[Start of Attachment]

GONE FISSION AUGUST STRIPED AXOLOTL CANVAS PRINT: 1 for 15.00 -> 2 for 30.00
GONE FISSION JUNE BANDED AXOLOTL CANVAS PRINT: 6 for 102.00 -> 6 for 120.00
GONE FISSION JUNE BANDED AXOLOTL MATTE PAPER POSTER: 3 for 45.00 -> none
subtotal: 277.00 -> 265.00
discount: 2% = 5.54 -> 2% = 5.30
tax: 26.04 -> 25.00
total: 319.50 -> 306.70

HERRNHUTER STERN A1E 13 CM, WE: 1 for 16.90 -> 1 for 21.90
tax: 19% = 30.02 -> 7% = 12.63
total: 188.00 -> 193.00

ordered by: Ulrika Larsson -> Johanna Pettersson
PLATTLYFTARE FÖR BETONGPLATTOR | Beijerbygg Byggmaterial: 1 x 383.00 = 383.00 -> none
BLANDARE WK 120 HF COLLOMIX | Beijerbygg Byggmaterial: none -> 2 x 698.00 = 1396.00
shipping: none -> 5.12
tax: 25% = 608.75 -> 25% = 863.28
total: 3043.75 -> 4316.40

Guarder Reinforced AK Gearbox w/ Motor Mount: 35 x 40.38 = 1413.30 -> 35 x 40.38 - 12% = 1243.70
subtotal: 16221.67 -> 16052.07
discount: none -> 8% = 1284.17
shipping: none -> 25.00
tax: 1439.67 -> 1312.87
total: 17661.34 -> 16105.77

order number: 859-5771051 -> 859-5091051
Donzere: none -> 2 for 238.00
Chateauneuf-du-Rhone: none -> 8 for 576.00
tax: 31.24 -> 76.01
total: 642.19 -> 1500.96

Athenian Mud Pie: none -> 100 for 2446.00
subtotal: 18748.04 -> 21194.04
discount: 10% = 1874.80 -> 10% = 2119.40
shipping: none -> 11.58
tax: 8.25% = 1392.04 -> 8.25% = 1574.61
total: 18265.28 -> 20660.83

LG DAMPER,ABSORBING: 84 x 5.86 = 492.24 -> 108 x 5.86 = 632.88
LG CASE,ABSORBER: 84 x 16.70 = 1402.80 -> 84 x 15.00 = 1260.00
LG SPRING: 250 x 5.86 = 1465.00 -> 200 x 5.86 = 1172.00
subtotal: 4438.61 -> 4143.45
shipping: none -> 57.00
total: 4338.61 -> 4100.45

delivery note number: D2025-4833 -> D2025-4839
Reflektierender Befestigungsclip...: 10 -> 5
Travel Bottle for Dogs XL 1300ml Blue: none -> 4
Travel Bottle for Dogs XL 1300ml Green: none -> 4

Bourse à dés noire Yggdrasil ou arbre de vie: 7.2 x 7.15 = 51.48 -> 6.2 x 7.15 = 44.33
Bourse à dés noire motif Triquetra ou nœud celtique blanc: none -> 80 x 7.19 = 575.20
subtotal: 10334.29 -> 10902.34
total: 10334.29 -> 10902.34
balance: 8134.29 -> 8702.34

[End of Attachment]

**What you will do:** Above are the entries. Copy exactly the part that opens with the line containing "Athenian Mud Pie: none -> 100 for 2446.00" and closes with the line containing "LG DAMPER,ABSORBING: 84", and no more.

**Answer box:**
Athenian Mud Pie: none -> 100 for 2446.00
subtotal: 18748.04 -> 21194.04
discount: 10% = 1874.80 -> 10% = 2119.40
shipping: none -> 11.58
tax: 8.25% = 1392.04 -> 8.25% = 1574.61
total: 18265.28 -> 20660.83

LG DAMPER,ABSORBING: 84 x 5.86 = 492.24 -> 108 x 5.86 = 632.88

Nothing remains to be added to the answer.